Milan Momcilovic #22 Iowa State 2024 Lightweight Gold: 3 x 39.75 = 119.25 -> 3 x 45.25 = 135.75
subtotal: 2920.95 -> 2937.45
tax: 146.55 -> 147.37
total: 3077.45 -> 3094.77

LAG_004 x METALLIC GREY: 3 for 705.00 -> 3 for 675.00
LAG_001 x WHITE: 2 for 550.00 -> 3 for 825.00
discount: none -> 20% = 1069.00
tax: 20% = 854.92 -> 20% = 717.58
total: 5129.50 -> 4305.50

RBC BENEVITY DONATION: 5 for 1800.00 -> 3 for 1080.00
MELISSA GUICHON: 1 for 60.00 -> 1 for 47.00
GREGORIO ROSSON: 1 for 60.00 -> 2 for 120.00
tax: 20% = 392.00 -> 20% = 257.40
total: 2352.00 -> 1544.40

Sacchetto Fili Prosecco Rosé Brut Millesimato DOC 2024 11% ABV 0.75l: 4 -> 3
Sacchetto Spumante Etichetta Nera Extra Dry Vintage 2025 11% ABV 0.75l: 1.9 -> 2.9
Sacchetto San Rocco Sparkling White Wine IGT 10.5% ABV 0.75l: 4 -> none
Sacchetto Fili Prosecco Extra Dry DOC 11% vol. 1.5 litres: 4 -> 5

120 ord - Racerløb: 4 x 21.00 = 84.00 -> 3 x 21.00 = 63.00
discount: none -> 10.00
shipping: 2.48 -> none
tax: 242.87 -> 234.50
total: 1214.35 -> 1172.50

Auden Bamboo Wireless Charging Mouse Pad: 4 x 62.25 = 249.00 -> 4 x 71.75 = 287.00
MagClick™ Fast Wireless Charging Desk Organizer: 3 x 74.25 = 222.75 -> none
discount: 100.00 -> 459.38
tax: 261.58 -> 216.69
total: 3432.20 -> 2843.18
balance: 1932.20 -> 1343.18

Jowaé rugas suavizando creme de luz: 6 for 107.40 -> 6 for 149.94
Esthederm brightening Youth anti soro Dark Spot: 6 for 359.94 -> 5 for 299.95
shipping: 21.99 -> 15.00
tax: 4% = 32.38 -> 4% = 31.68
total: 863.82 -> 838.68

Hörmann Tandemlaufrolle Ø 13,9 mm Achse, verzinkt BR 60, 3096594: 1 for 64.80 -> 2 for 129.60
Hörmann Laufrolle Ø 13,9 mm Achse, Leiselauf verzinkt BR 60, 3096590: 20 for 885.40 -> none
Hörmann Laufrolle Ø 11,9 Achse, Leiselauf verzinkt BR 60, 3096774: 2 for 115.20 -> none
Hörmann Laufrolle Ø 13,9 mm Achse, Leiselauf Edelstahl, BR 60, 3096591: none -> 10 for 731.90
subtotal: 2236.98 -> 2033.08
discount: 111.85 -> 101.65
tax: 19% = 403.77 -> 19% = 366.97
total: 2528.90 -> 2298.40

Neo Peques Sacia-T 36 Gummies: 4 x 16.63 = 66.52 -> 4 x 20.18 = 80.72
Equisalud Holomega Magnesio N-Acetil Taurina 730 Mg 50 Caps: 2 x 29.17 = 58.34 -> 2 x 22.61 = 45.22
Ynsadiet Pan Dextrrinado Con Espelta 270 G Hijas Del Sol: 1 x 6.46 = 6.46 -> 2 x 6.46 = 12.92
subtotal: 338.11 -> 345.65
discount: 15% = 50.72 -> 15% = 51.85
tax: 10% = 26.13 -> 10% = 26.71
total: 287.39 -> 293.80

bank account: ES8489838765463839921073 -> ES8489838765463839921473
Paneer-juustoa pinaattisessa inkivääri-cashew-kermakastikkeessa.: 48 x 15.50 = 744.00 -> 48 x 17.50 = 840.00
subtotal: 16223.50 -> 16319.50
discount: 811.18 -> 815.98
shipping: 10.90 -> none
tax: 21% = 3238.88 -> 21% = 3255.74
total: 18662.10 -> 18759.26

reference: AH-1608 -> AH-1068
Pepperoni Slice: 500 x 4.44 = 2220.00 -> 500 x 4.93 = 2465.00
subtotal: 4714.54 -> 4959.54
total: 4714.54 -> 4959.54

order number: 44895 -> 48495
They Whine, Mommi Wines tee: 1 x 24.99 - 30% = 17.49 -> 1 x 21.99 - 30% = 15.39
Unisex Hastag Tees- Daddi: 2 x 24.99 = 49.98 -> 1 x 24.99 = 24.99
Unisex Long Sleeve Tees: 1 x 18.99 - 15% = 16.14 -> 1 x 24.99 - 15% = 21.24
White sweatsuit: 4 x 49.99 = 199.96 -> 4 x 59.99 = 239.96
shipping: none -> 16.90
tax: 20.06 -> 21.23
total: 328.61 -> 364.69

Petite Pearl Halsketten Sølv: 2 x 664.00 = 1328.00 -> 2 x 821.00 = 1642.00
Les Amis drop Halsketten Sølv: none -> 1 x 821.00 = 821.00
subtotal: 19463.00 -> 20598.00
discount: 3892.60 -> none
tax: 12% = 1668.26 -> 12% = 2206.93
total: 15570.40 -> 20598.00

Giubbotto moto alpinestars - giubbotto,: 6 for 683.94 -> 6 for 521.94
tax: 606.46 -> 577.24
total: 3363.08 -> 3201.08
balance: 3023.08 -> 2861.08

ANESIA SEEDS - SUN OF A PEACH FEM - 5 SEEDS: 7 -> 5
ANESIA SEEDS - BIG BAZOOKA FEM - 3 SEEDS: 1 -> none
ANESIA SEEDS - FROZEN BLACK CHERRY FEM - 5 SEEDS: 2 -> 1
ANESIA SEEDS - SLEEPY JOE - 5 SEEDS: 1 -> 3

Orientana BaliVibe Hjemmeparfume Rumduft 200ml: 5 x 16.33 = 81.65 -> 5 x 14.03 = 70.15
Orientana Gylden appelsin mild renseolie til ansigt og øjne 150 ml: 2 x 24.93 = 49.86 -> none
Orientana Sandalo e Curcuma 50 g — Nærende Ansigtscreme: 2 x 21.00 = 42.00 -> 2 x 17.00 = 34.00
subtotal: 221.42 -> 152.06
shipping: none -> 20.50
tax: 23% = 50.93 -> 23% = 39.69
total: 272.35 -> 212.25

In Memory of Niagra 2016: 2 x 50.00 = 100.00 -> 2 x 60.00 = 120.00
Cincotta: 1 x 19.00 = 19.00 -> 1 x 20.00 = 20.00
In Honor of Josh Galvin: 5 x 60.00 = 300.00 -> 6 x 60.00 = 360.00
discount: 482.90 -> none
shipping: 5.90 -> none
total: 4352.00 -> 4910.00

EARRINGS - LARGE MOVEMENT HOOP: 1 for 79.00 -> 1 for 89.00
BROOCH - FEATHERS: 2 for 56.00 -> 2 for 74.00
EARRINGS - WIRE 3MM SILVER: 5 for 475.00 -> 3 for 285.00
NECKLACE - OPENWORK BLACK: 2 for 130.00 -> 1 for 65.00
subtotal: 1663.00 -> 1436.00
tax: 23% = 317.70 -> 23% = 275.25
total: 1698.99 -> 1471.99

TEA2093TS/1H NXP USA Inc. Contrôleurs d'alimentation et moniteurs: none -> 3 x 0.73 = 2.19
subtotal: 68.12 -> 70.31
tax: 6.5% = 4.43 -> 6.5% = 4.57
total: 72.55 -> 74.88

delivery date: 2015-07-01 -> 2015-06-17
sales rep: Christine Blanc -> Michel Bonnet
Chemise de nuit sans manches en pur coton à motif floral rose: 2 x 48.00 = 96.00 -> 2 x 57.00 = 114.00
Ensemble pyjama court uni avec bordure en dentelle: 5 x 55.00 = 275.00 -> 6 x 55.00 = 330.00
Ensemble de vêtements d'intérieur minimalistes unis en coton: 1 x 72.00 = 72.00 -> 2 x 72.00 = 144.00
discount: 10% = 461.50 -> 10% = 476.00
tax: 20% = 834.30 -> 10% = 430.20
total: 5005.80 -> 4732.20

• • •

■ What is required
Using the entries above, return exactly the lines from the line with "discount: 3892.60 -> none" to the line with "ANESIA SEEDS - BIG", counting both of those lines.

■ Completed task
discount: 3892.60 -> none
tax: 12% = 1668.26 -> 12% = 2206.93
total: 15570.40 -> 20598.00

Giubbotto moto alpinestars - giubbotto,: 6 for 683.94 -> 6 for 521.94
tax: 606.46 -> 577.24
total: 3363.08 -> 3201.08
balance: 3023.08 -> 2861.08

ANESIA SEEDS - SUN OF A PEACH FEM - 5 SEEDS: 7 -> 5
ANESIA SEEDS - BIG BAZOOKA FEM - 3 SEEDS: 1 -> none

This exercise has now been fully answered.